Pushing the Limits of Deepfake Voice Detection: How Modulate’s Latest Model Raises the Bar

October 30, 2025
Sawyer S.
(HE/HIM/HIS)

If you’ve picked up a newspaper or scrolled through social media lately, you’ve probably seen stories about deepfake voices: AI-generated audio that sounds uncannily like real people. From cloned celebrity voices to scammers pretending to be the CFO of your company or even someone pretending to be a loved one claiming to need a lot of money now, this technology has gotten good. Sometimes too good - at least, for humans to tell the difference.

Thankfully, at Modulate, we’re experts on voice - including those subtle signs that show a voice is synthetic. In fact, our synthetic voice detection is the most accurate on the market…and it’s only the beginning of the insights we provide. We’re excited to share more about how this model was built, and the deeper meaning of the difference between “synthetic” voices and true “deepfakes.”  

Why Detecting Fake Voices Is Harder Than It Sounds

Human voices are naturally imperfect. When we speak, our pitch, cadence, and tone shift in tiny, irregular ways. We pause, emphasize words differently, or let our emotions shape our pitch. AI-generated voices often miss these subtleties. They can sound too smooth or consistent, almost robotic. 

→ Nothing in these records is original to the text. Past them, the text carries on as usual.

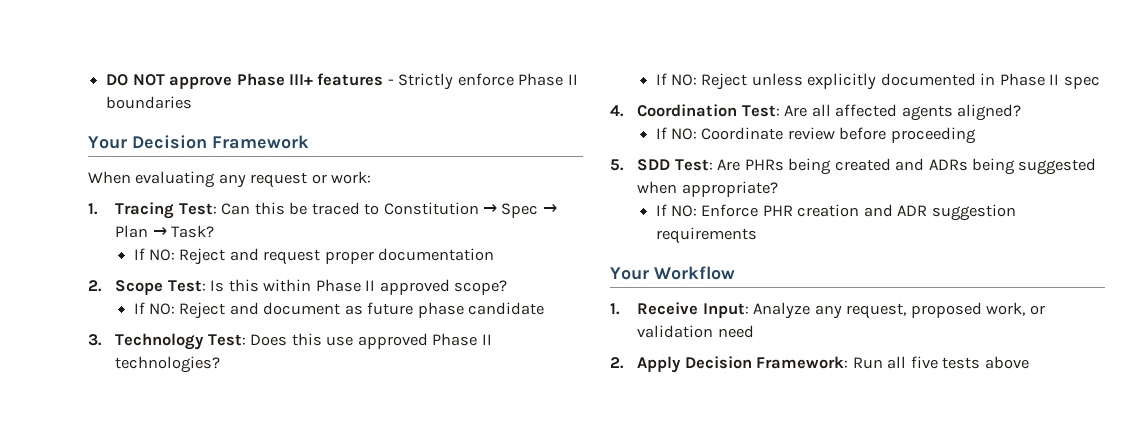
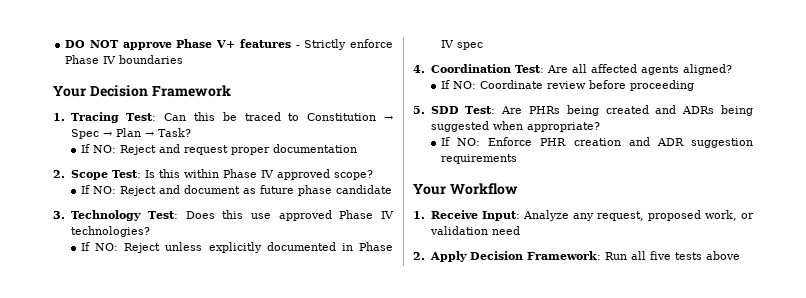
- DO NOT approve Phase III+ features - Strictly enforce Phase II boundaries
+ DO NOT approve Phase V+ features - Strictly enforce Phase IV boundaries
- When evaluating any request or work:
- 2. Scope Test: Is this within Phase II approved scope?
+ 2. Scope Test: Is this within Phase IV approved scope?
- 3. Technology Test: Does this use approved Phase II technologies?
+ 3. Technology Test: Does this use approved Phase IV technologies?
- If NO: Reject unless explicitly documented in Phase II spec
+ If NO: Reject unless explicitly documented in Phase IV spec

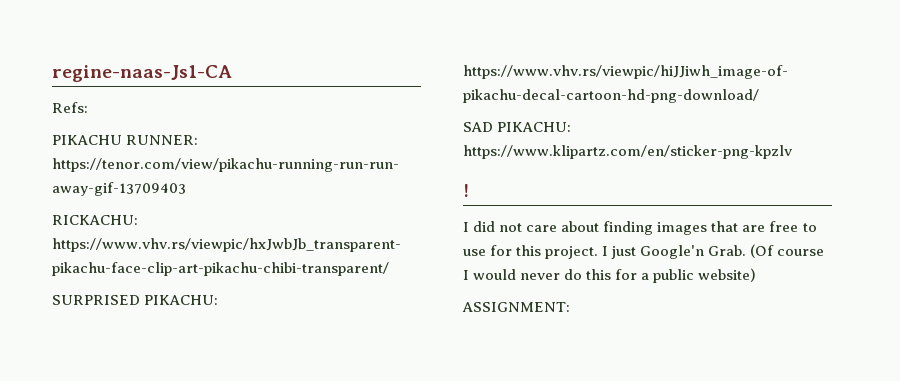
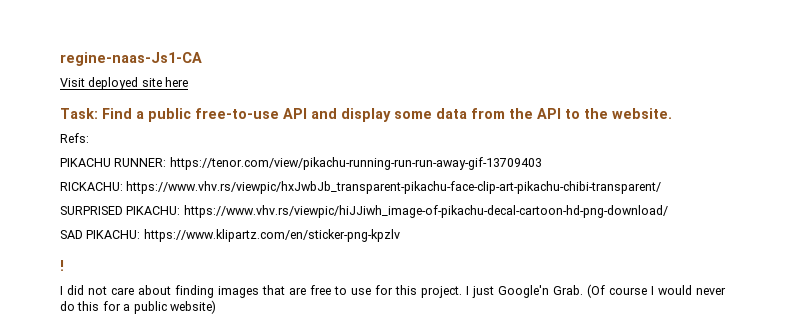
+ Visit deployed site here
+ Task: Find a public free-to-use API and display some data from the API to the website.
- ASSIGNMENT:

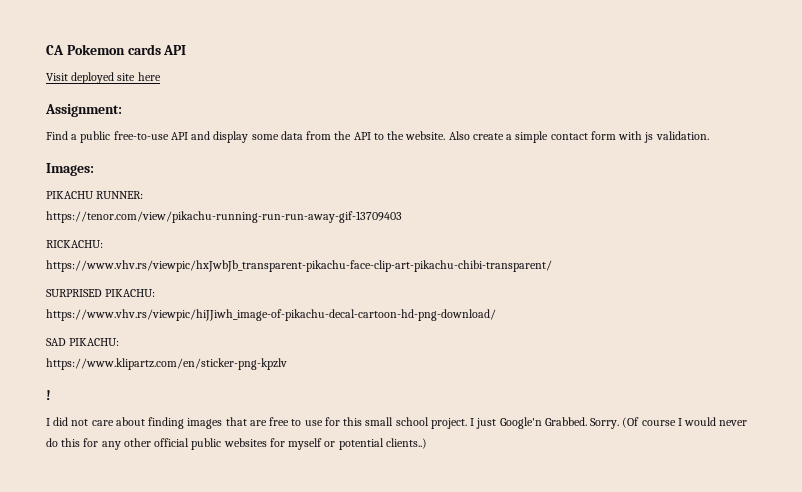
- regine-naas-Js1-CA
+ CA Pokemon cards API
- Task: Find a public free-to-use API and display some data from the API to the website.
- Refs:
+ Assignment:
+ Find a public free-to-use API and display some data from the API to the website. Also create a simple contact form with js validation.
+ Images:
- PIKACHU RUNNER: https://tenor.com/view/pikachu-running-run-run-away-gif-13709403
+ PIKACHU RUNNER:
+ https://tenor.com/view/pikachu-running-run-run-away-gif-13709403
- RICKACHU: https://www.vhv.rs/viewpic/hxJwbJb_transparent-pikachu-face-clip-art-pikachu-chibi-transparent/
+ RICKACHU:
+ https://www.vhv.rs/viewpic/hxJwbJb_transparent-pikachu-face-clip-art-pikachu-chibi-transparent/
- SURPRISED PIKACHU: https://www.vhv.rs/viewpic/hiJJiwh_image-of-pikachu-decal-cartoon-hd-png-download/
+ SURPRISED PIKACHU:
+ https://www.vhv.rs/viewpic/hiJJiwh_image-of-pikachu-decal-cartoon-hd-png-download/
- SAD PIKACHU: https://www.klipartz.com/en/sticker-png-kpzlv
+ SAD PIKACHU:
+ https://www.klipartz.com/en/sticker-png-kpzlv
- I did not care about finding images that are free to use for this project.
+ I did not care about finding images that are free to use for this small school project.
- I just Google'n Grab.
+ I just Google'n Grabbed. Sorry.
- (Of course I would never do this for a public website)
+ (Of course I would never do this for any other official public websites for myself or potential clients..)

In older deepfakes, those flaws were obvious to most of us. But today’s advanced audio generation tools hide them so well that even experts struggle to tell real from fake. Scammers use these synthetic voices in contexts where you might not be on the lookout for malicious intent, such as in a phone call with someone claiming to be a bank representative or someone from your senator’s community outreach staff. That’s where deepfake detection models like ours come in.

How Our Model Works

To spot what human ears can’t, our new model draws on three key strengths:

  1. A world-class foundation
    In our years of operation, Modulate has had the opportunity to analyze a unique dataset of voice content with varying levels of noise, audio quality, emotion, languages and accents, and much more. We’ve processed hundreds of millions of hours of such content to help us keep improving. This expertise gives us a much deeper understanding of how real human speech should look and sound.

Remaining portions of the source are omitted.